(What is being asked): Reproduce the entries word for word, and omit any picture you find in them.

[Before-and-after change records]
Start of Block

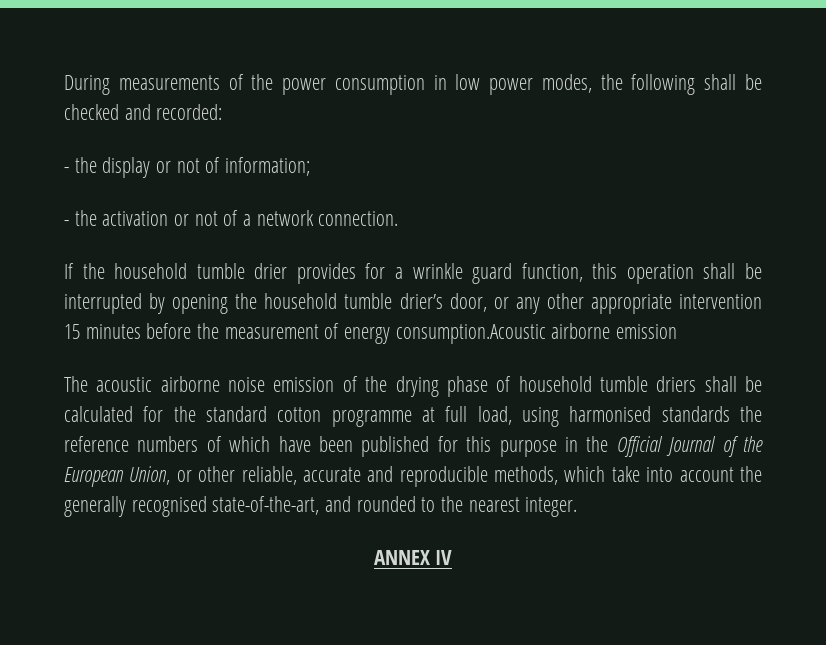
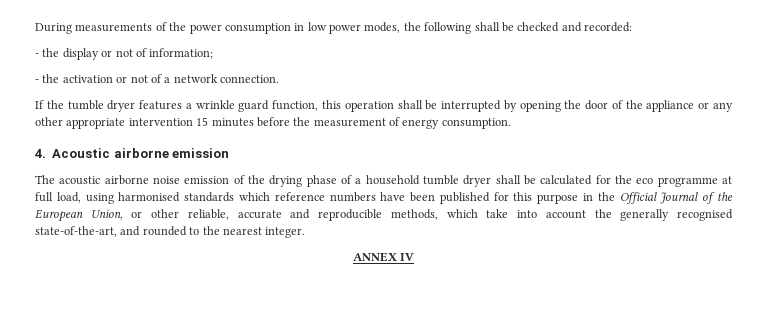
- If the household tumble drier provides for a wrinkle guard function, this operation shall be interrupted by opening the household tumble drier’s door, or any other appropriate intervention 15 minutes before the measurement of energy consumption.Acoustic airborne emission
+ If the tumble dryer features a wrinkle guard function, this operation shall be interrupted by opening the door of the appliance or any other appropriate intervention 15 minutes before the measurement of energy consumption.
+ 4. Acoustic airborne emission
- The acoustic airborne noise emission of the drying phase of household tumble driers shall be calculated for the standard cotton programme at full load, using harmonised standards the reference numbers of which have been published for this purpose in the Official Journal of the European Union, or other reliable, accurate and reproducible methods, which take into account the generally recognised state-of-the-art, and rounded to the nearest integer.
+ The acoustic airborne noise emission of the drying phase of a household tumble dryer shall be calculated for the eco programme at full load, using harmonised standards which reference numbers have been published for this purpose in the Official Journal of the European Union, or other reliable, accurate and reproducible methods, which take into account the generally recognised state-of-the-art, and rounded to the nearest integer.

End of Block

(Answer for this exercise):
- If the household tumble drier provides for a wrinkle guard function, this operation shall be interrupted by opening the household tumble drier’s door, or any other appropriate intervention 15 minutes before the measurement of energy consumption.Acoustic airborne emission
+ If the tumble dryer features a wrinkle guard function, this operation shall be interrupted by opening the door of the appliance or any other appropriate intervention 15 minutes before the measurement of energy consumption.
+ 4. Acoustic airborne emission
- The acoustic airborne noise emission of the drying phase of household tumble driers shall be calculated for the standard cotton programme at full load, using harmonised standards the reference numbers of which have been published for this purpose in the Official Journal of the European Union, or other reliable, accurate and reproducible methods, which take into account the generally recognised state-of-the-art, and rounded to the nearest integer.
+ The acoustic airborne noise emission of the drying phase of a household tumble dryer shall be calculated for the eco programme at full load, using harmonised standards which reference numbers have been published for this purpose in the Official Journal of the European Union, or other reliable, accurate and reproducible methods, which take into account the generally recognised state-of-the-art, and rounded to the nearest integer.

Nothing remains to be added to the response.